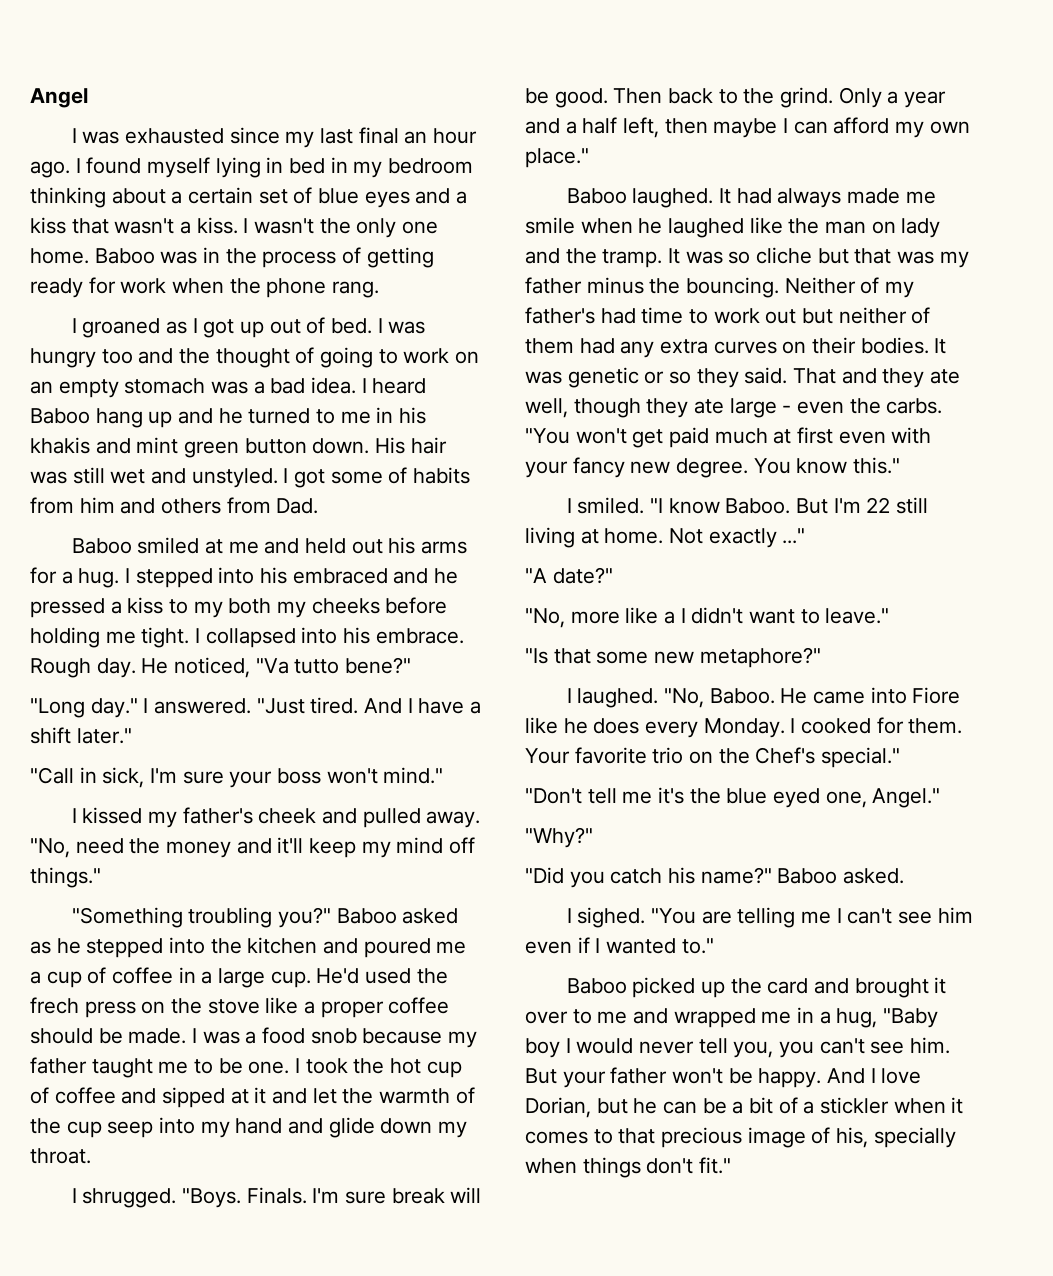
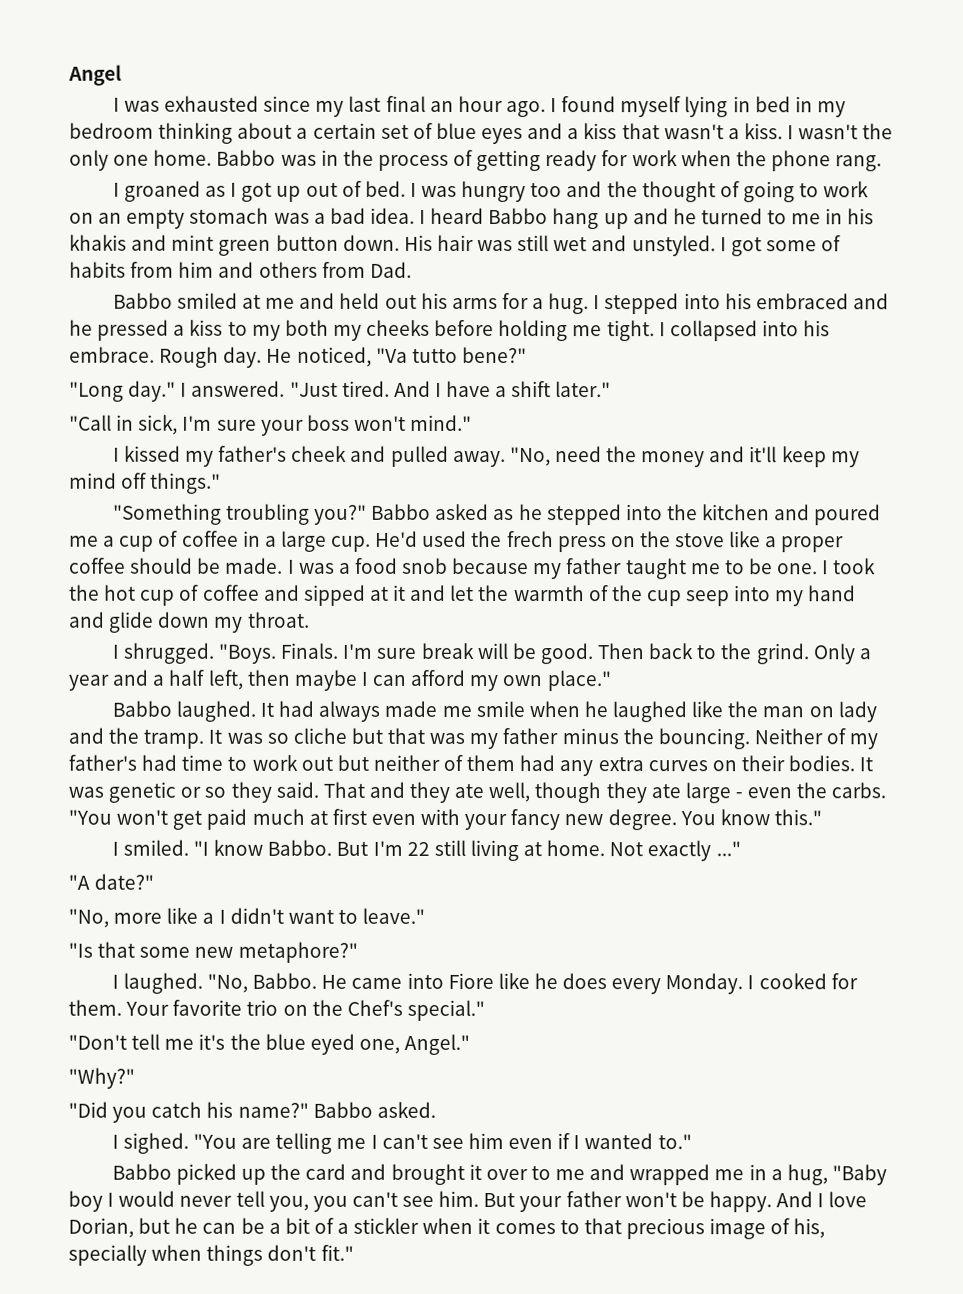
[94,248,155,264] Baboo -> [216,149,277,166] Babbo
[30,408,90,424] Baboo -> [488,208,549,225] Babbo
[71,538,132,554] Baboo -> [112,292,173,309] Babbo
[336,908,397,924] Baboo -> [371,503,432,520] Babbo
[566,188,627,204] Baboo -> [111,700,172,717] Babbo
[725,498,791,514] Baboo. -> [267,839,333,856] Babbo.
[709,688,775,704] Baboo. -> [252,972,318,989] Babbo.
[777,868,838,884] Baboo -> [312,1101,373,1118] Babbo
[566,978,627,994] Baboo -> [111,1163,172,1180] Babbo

....

Pictures stay out; the data above is to be returned exactly.

[94,248,155,264] Baboo -> [216,149,277,166] Babbo
[30,408,90,424] Baboo -> [488,208,549,225] Babbo
[71,538,132,554] Baboo -> [112,292,173,309] Babbo
[336,908,397,924] Baboo -> [371,503,432,520] Babbo
[566,188,627,204] Baboo -> [111,700,172,717] Babbo
[725,498,791,514] Baboo. -> [267,839,333,856] Babbo.
[709,688,775,704] Baboo. -> [252,972,318,989] Babbo.
[777,868,838,884] Baboo -> [312,1101,373,1118] Babbo
[566,978,627,994] Baboo -> [111,1163,172,1180] Babbo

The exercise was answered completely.